Material supplied:

********************

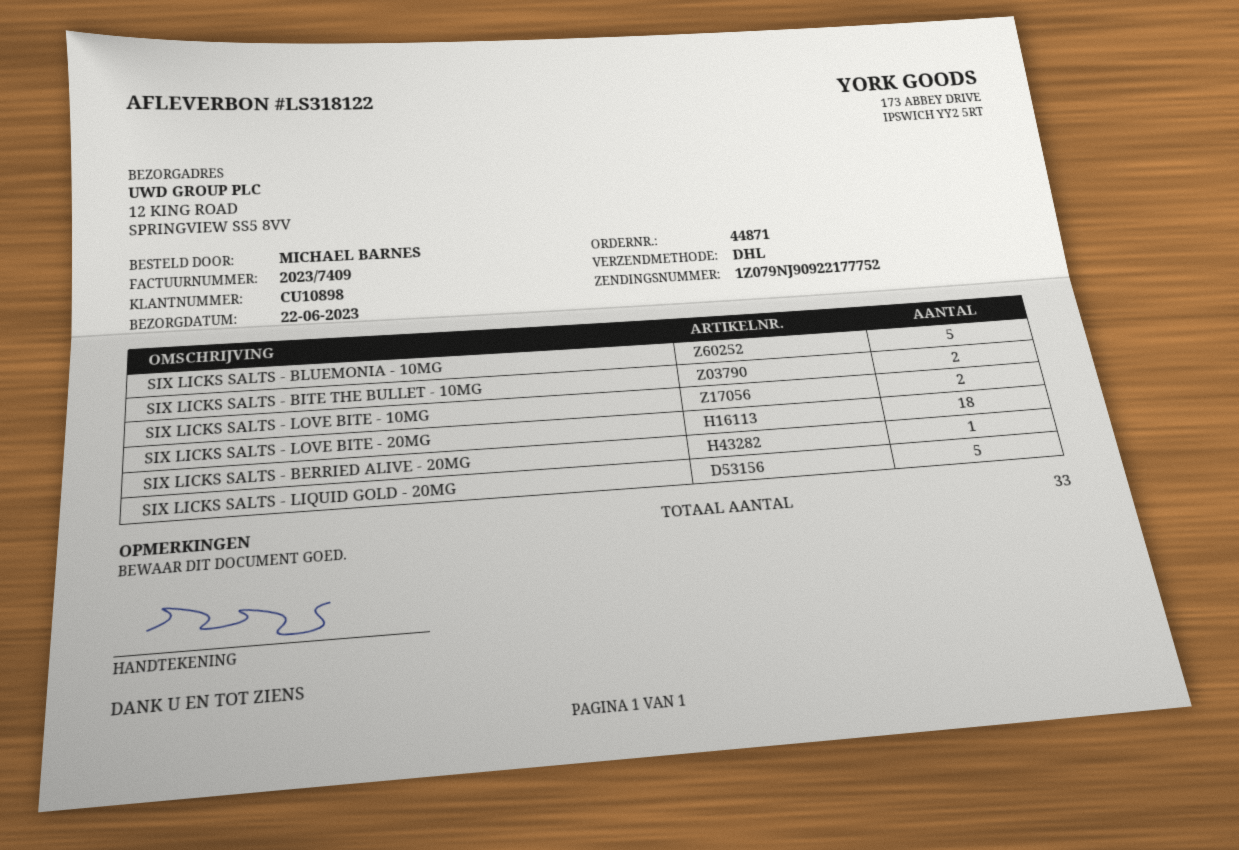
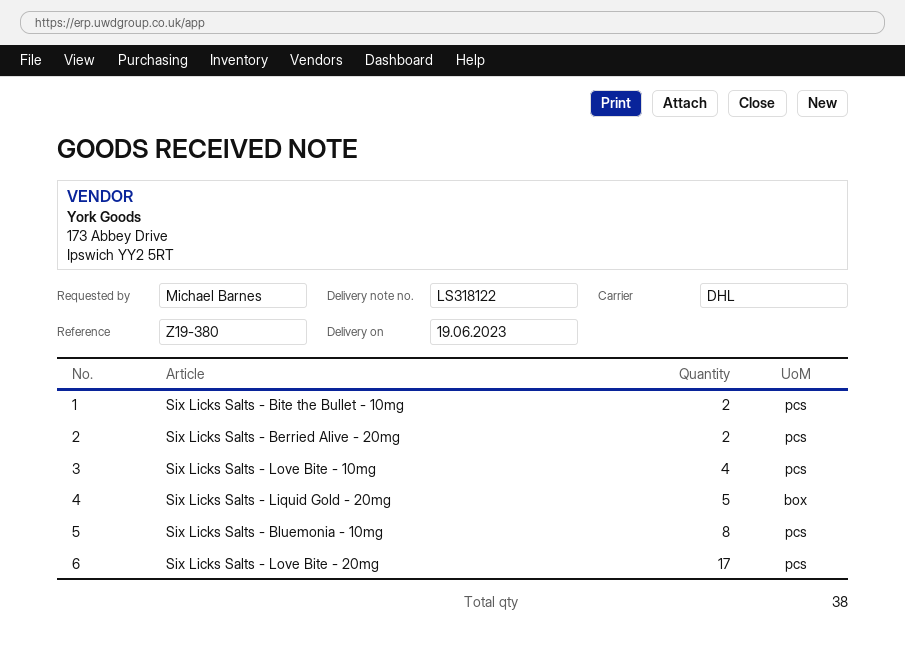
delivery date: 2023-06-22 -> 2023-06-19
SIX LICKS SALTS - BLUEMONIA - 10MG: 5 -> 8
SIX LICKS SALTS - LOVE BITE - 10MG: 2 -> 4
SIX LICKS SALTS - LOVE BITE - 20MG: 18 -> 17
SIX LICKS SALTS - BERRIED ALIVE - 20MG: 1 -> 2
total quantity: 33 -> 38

********************

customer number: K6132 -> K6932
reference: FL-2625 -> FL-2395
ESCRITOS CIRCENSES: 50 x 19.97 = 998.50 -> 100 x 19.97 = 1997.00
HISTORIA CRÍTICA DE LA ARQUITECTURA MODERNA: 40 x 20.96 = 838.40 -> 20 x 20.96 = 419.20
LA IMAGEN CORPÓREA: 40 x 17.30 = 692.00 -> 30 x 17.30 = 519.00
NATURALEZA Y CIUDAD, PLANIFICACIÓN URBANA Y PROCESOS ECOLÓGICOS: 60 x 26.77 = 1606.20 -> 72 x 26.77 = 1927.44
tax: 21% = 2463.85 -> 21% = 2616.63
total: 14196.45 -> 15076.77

********************

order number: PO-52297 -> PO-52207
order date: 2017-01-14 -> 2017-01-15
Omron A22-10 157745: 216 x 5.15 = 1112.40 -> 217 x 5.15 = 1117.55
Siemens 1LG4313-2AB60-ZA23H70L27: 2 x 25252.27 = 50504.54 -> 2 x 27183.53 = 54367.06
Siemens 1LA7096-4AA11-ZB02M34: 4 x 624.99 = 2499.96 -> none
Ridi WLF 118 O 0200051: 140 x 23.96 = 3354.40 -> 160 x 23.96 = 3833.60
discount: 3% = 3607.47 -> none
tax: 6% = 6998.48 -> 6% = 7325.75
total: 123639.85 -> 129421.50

********************

Task:
Please give the number of lines in the listing that hold "LICKS", and no other text.

Written solution:
4